Efforts to tackle cardiovascular disease have shown promise at a local level but to truly make a difference, we need to expand our efforts globally. The urgency is clear, so CARDIO4Cities is being expanded to other cities worldwide through the CARDIO4Cities Accelerator, which was officially launched in partnership with IntraHealth International during the 2023 World Health Assembly in May.

The Accelerator’s mission: channel action and funding toward enhancing cardiovascular disease population health and promoting equity. The ambitious goal is to transform the cardiovascular disease population’s health in 30 cities across the globe within the next three years.

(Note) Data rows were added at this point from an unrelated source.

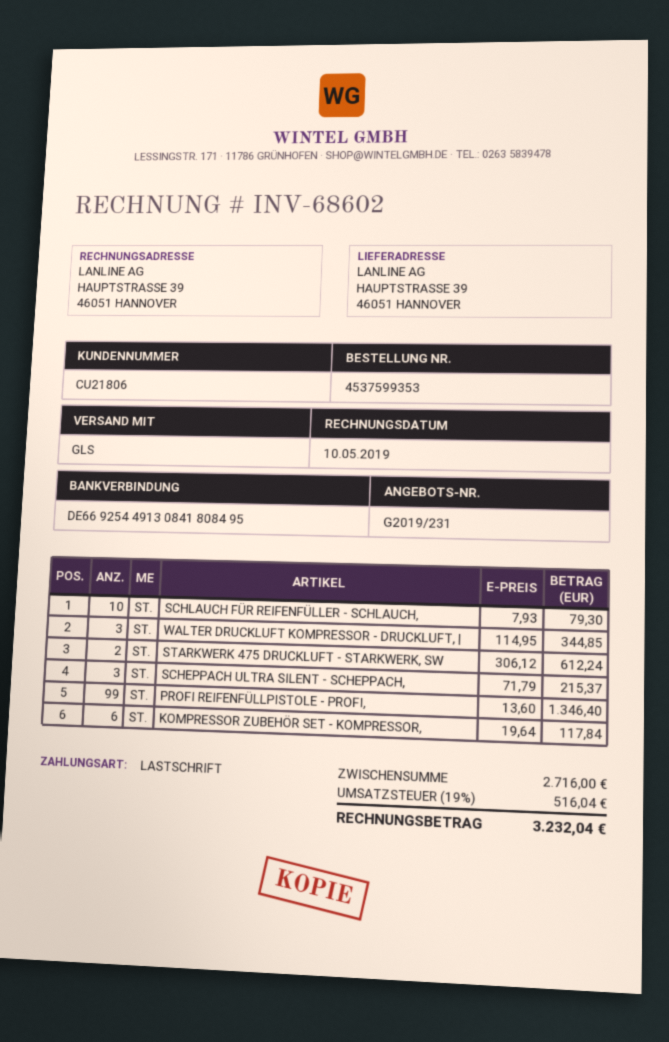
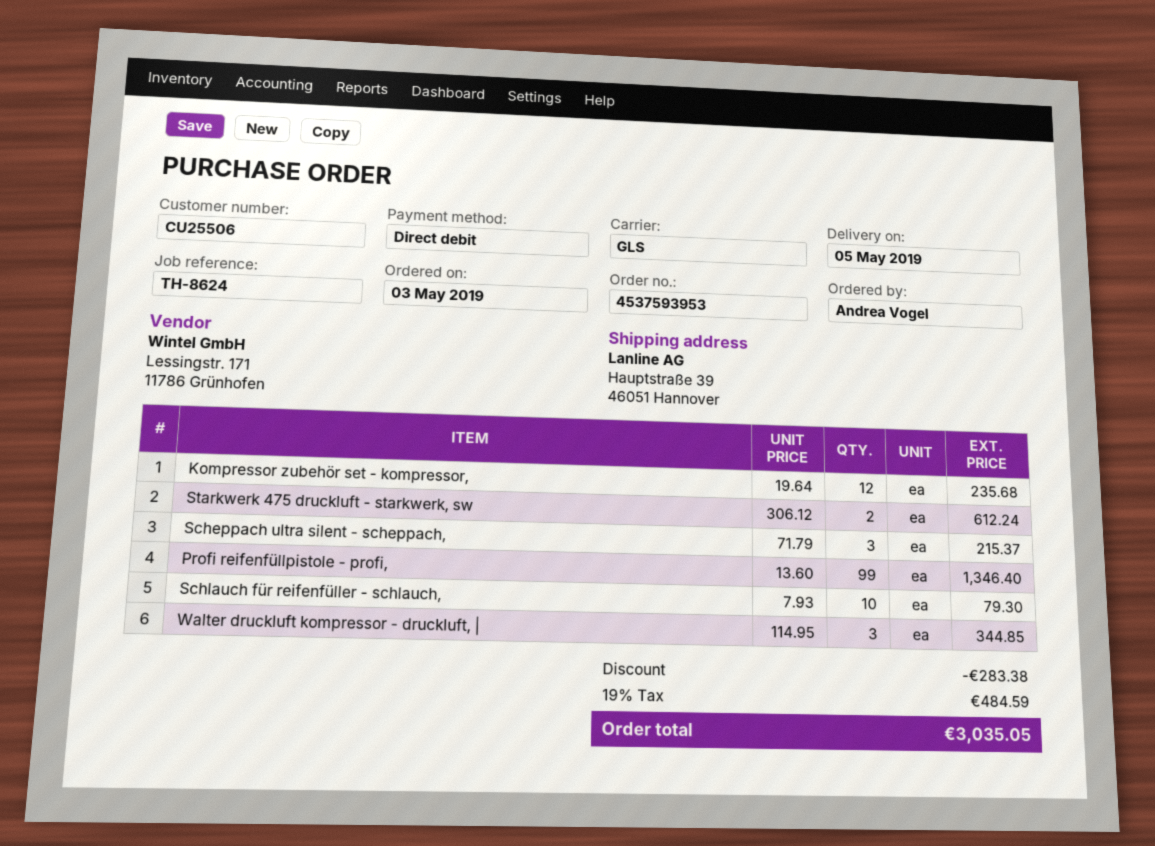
order number: 4537599353 -> 4537593953
customer number: CU21806 -> CU25506
KOMPRESSOR ZUBEHÖR SET - KOMPRESSOR,: 6 x 19.64 = 117.84 -> 12 x 19.64 = 235.68
discount: none -> 283.38
tax: 19% = 516.04 -> 19% = 484.59
total: 3232.04 -> 3035.05

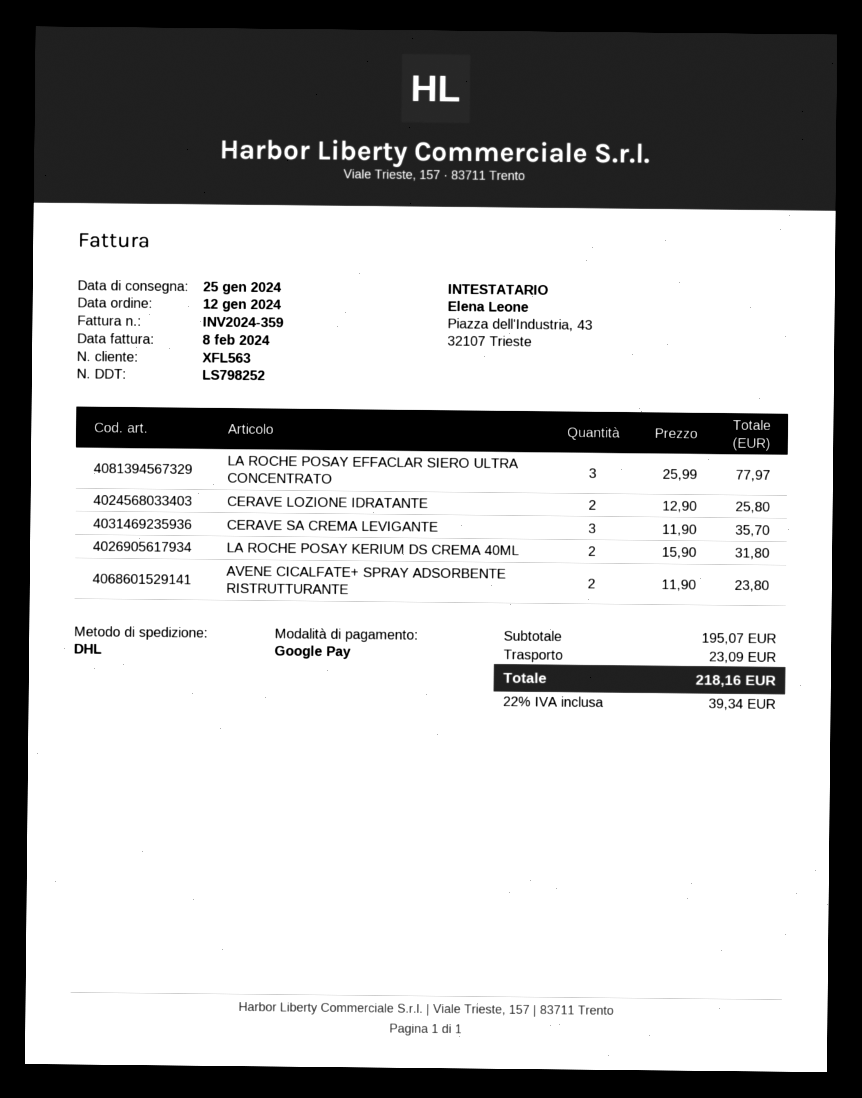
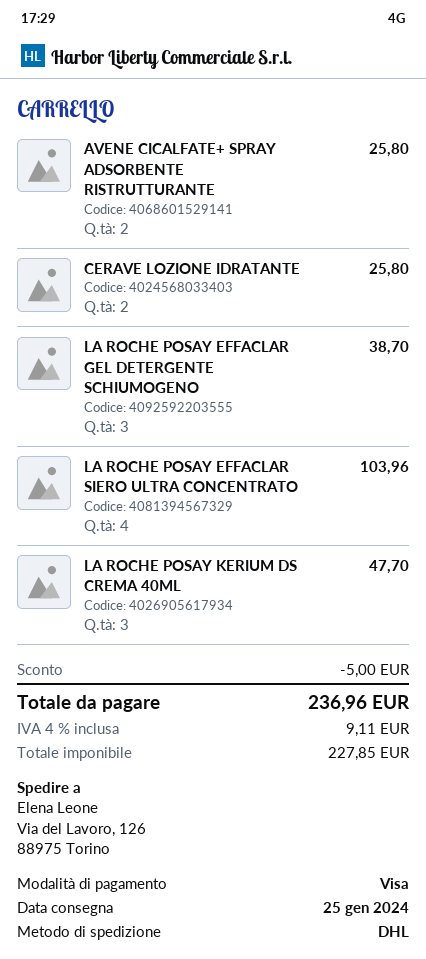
payment method: Google Pay -> Visa
LA ROCHE POSAY EFFACLAR SIERO ULTRA CONCENTRATO: 3 for 77.97 -> 4 for 103.96
CERAVE SA CREMA LEVIGANTE: 3 for 35.70 -> none
LA ROCHE POSAY KERIUM DS CREMA 40ML: 2 for 31.80 -> 3 for 47.70
AVENE CICALFATE+ SPRAY ADSORBENTE RISTRUTTURANTE: 2 for 23.80 -> 2 for 25.80
LA ROCHE POSAY EFFACLAR GEL DETERGENTE SCHIUMOGENO: none -> 3 for 38.70
discount: none -> 5.00
shipping: 23.09 -> none
tax: 22% = 39.34 -> 4% = 9.11
total: 218.16 -> 236.96

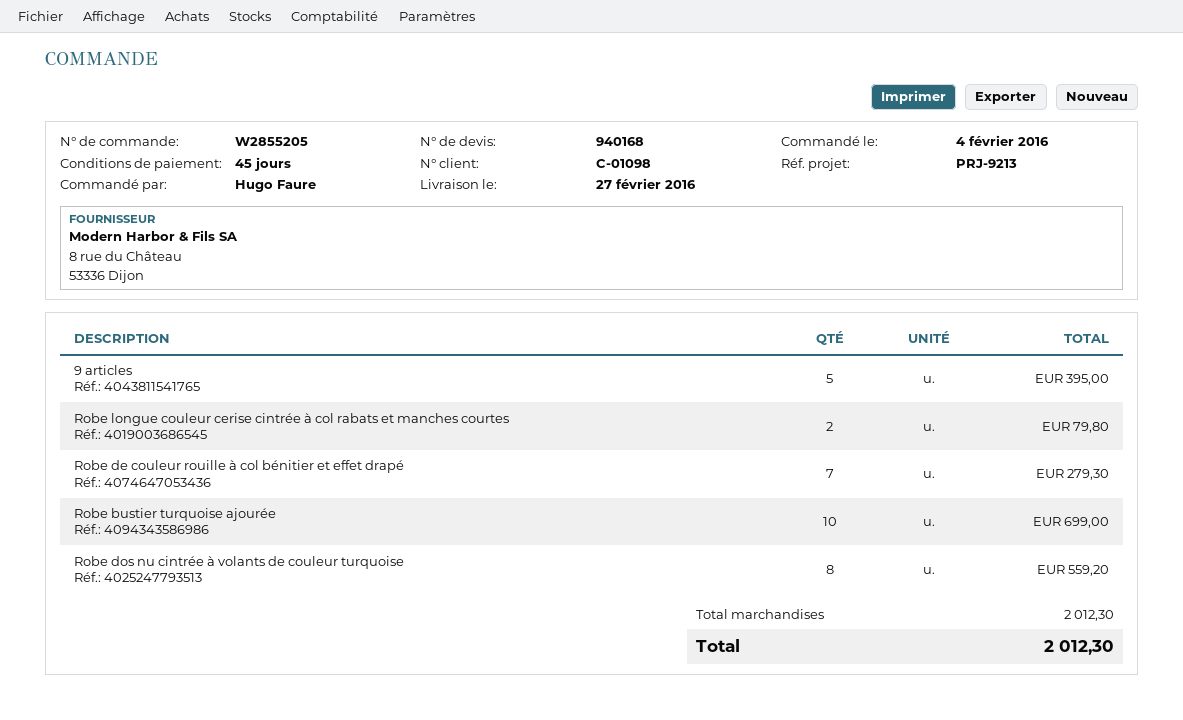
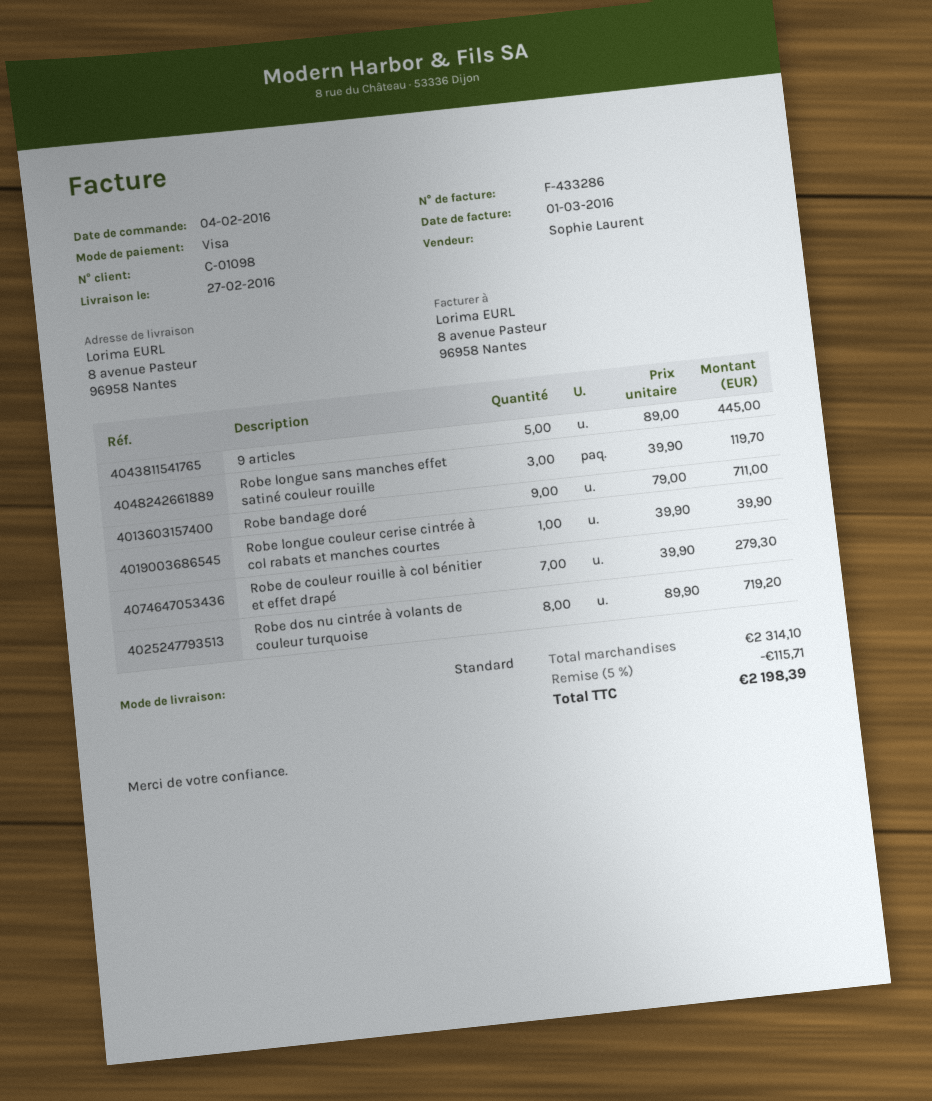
9 articles: 5 for 395.00 -> 5 for 445.00
Robe longue couleur cerise cintrée à col rabats et manches courtes: 2 for 79.80 -> 1 for 39.90
Robe bustier turquoise ajourée: 10 for 699.00 -> none
Robe dos nu cintrée à volants de couleur turquoise: 8 for 559.20 -> 8 for 719.20
Robe longue sans manches effet satiné couleur rouille: none -> 3 for 119.70
Robe bandage doré: none -> 9 for 711.00
subtotal: 2012.30 -> 2314.10
discount: none -> 5% = 115.71
total: 2012.30 -> 2198.39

In parallel, AI4HealthyCities has been making strides since its New York launch in 2022, expanding its footprint to major cities, such as Singapore and engaging in conversations with Lausanne, Basel and Helsinki.

As this initiative continues to be implemented and delivers first insights into what shapes local cardiovascular health outcomes, it is crucial to emphasize its potential in providing insights for effective interventions to tackle cardiovascular disease, which could even inform similar policies for data-scarce geographies in the future.

City-centric solutions

Cities serve as the heartbeats of nations. While often associated with exacerbating health challenges via environmental health factors, they can also become part of the solution by leveraging existing data infrastructure and forging solid partnerships with established multi-sector initiatives.

Their success highly depends on appropriate resources and funding, so it is important to create awareness with policymakers that preventing 10 years of coronary heart disease can allow for savings of almost $15 billion in gross domestic product, which amounts to $51,000 per person.

Investing in long-lasting, sustainable solutions that tackle and prevent the increasing burden of cardiovascular disease will not only save lives but also alleviate the ever-increasing economic burden of cardiovascular disease. Harnessing insights from data to inform evidence-based decision-making is thus an important stepping stone to successful predictive and proactive health systems in today’s reactive systems of care.